Das galt auch für die zahlreichen Porträts von Intellektuellen, die er im Auftrag der "FAZ", der "Zeit", aber auch der ostdeutscher Magazine ablichtete. Letztere sahen mit den zunächst auf Grund persönlicher Verbindungen im Westen publizierten Fotos eine Möglichkeit, sich positiv zu positionieren und ließen Roger Melis auch im Ausland arbeiten. Vielleicht, weil seine Fotos den Menschen zeigten, weniger den Oppositionellen. Persönlichkeiten – keine Posen. Oder wenn, dann zumindest eigenwillige. Man sieht Anna Seghers, nachdenklich den Kopf mit der Hand stützend, Günter Grass gestenreich mit Zigarette, Wolf Biermann als "Preußischen Ikarus" vor dem ins Geländer der Weidendammer Brücke geschmiedeten Adler. Dieses Foto entstand 1975 in Berlin - ein Jahr vor der Ausbürgerung des Liedermachers.
Danach dokumentierte Roger Melis den Bruch mit dem DDR-Regime, den dieses Ereignis für Viele bedeutete. Er fotografierte Sarah Kirsch auf gepackten Kisten sitzend, Bettina Wegener in ihrer Wohnung vor leeren, schon bilderlosen Wänden. Freunde, Weggefährten gingen, wurden gegangen. Roger Melis blieb.
So wie er 1961 geblieben war. Da war er gerade zurückgekommen von einem halben Jahr als Schiffsjunge auf See und wollte gleich wieder weg aus dem nun eingemauerten Ost-Berlin. Er blieb auf Bitten seines Stiefvaters, des Dichters Peter Huchel, der Repressalien fürchtete und eroberte sich als Fotograf Freiräume. Aber er stieß auch an Grenzen. So durfte Roger Melis wegen eines Beitrages für das Magazin "GEO" ab 1981 nicht mehr für die DDR-Presse arbeiten und konzentrierte sich danach auf seine Buchprojekte – etwa den Bildband "Paris zu Fuß". Nochmals der Publizist und Buchgestalter Mathias Bertram:
"Ihm war ja völlig bewusst als er nach Paris fuhr 1982, dass es eigentlich eine 'tot fotografierte' Stadt ist. Und es war sicher auch ein großer Druck für ihn, da noch mal was Neues zu fotografieren. Und er hat sich gewiss nicht dahin geflüchtet – na ja in der DDR gibt es das ja noch nicht, sondern er hat sich gemessen an der Internationalen Fotografie. Ich glaube nicht, dass er ein Selbstbild hatte, dass er sich als DDR-Fotograf verstanden hat. Sondern er hat sich als Fotograf verstanden, der in der DDR lebt."

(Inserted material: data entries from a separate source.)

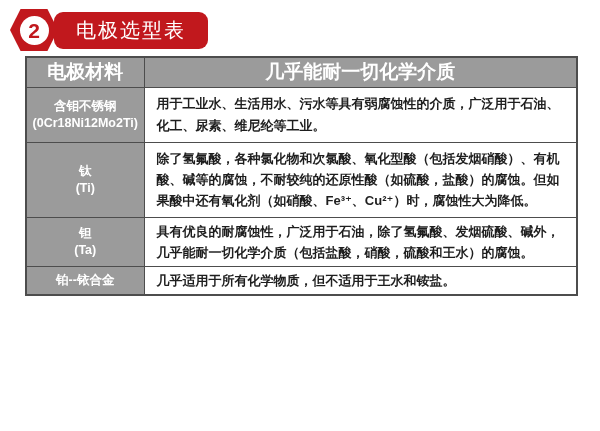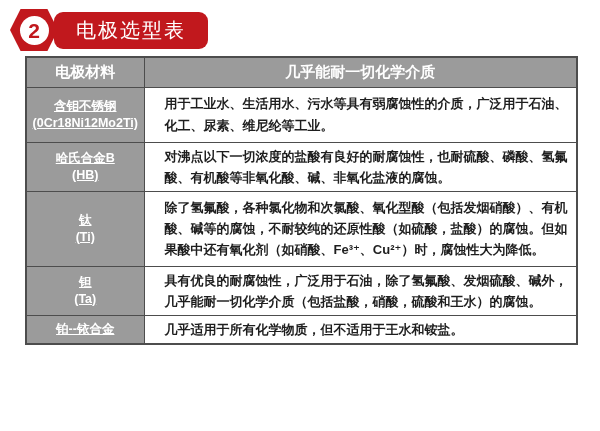--- a/index.html
+++ b/index.html
@@ -48,35 +48,34 @@
     margin-top: 3px;
     border: 2px solid #4d4d4d;
   }
   table.sel th, table.sel td {
     border: 1px solid #4d4d4d;
     vertical-align: middle;
   }
   col.c-mat { width: 118px; }
   th.col-hd {
     background: #9b9b9b; color: #ffffff;
-    font-size: 15px; font-weight: bold;
+    font-size: 19px; font-weight: bold;
     height: 30px; text-align: center;
   }
   td.mat {
     background: #9b9b9b; color: #ffffff;
     font-size: 12.5px; font-weight: bold;
     text-align: center; line-height: 1.35;
     padding: 2px 2px;
-    text-decoration: underline;
   }
   td.desc {
     color: #1e1e1e;
     font-size: 13px; font-weight: bold;
     line-height: 1.62;
-    padding: 3px 8px 3px 20px;
+    padding: 3px 8px 3px 12px;
     text-align: left;
   }
   .mat-sub:empty { display: none; }
 </style>
 </head>
 <body>
 
 <div class="hdr">
   <div class="hex">
     <div class="hex-circle">2</div>
@@ -96,27 +95,20 @@
     </tr>
   </thead>
   <tbody>
     <tr style="height:55px">
       <td class="mat">
         <div class="mat-name">含钼不锈钢</div>
         <div class="mat-sub">(0Cr18Ni12Mo2Ti)</div>
       </td>
       <td class="desc">用于工业水、生活用水、污水等具有弱腐蚀性的介质，广泛用于石油、化工、尿素、维尼纶等工业。</td>
     </tr>
-    <tr style="height:44px">
-      <td class="mat">
-        <div class="mat-name">哈氏合金B</div>
-        <div class="mat-sub">(HB)</div>
-      </td>
-      <td class="desc">对沸点以下一切浓度的盐酸有良好的耐腐蚀性，也耐硫酸、磷酸、氢氟酸、有机酸等非氧化酸、碱、非氧化盐液的腐蚀。</td>
-    </tr>
     <tr style="height:75px">
       <td class="mat">
         <div class="mat-name">钛</div>
         <div class="mat-sub">(Ti)</div>
       </td>
       <td class="desc">除了氢氟酸，各种氯化物和次氯酸、氧化型酸（包括发烟硝酸）、有机酸、碱等的腐蚀，不耐较纯的还原性酸（如硫酸，盐酸）的腐蚀。但如果酸中还有氧化剂（如硝酸、Fe³⁺、Cu²⁺）时，腐蚀性大为降低。</td>
     </tr>
     <tr style="height:46px">
       <td class="mat">
         <div class="mat-name">钽</div>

In der Tat war Roger Melis Blick international geprägt. Beeinflusst vom sachlichen Realismus eines August Sanders oder Robert Franks machte er seine akribischen Schwarz-Weiß-Aufnahmen nicht nur in Paris, auch in London, in Polen, in Moskau. Diese Fotos, die auf seinen Reisen gen Osten entstanden, werden zum Teil erstmals in der Ausstellung bei C/O-Berlin gezeigt. Es sind typische Bilder von Roger Melis – unaufgeregt und doch mit Gespür für den Augenblick lichtet er etwa den beinamputierten Mann ab, der auf einem Brett zwischen den Autos auf Moskaus Straßen umherrollt.
Als stiller Beobachter dokumentiert er die Klage der Hinterbliebenen bei einer orthodoxen Trauerfeier. "Roger Melis - Chronist und Flaneur" lautet der Titel der Berliner Ausstellung passenderweise. Denn der im vergangenen Herbst verstorbene Fotograf war beides. Und egal, ob er in seinen Porträts und Reportagen die Gesellschaft, in der er lebte, dokumentierte oder auf seinen Reisen durch die Straßen ging – er tat es immer mit dem Blick für die Menschen und ihr wahres Leben.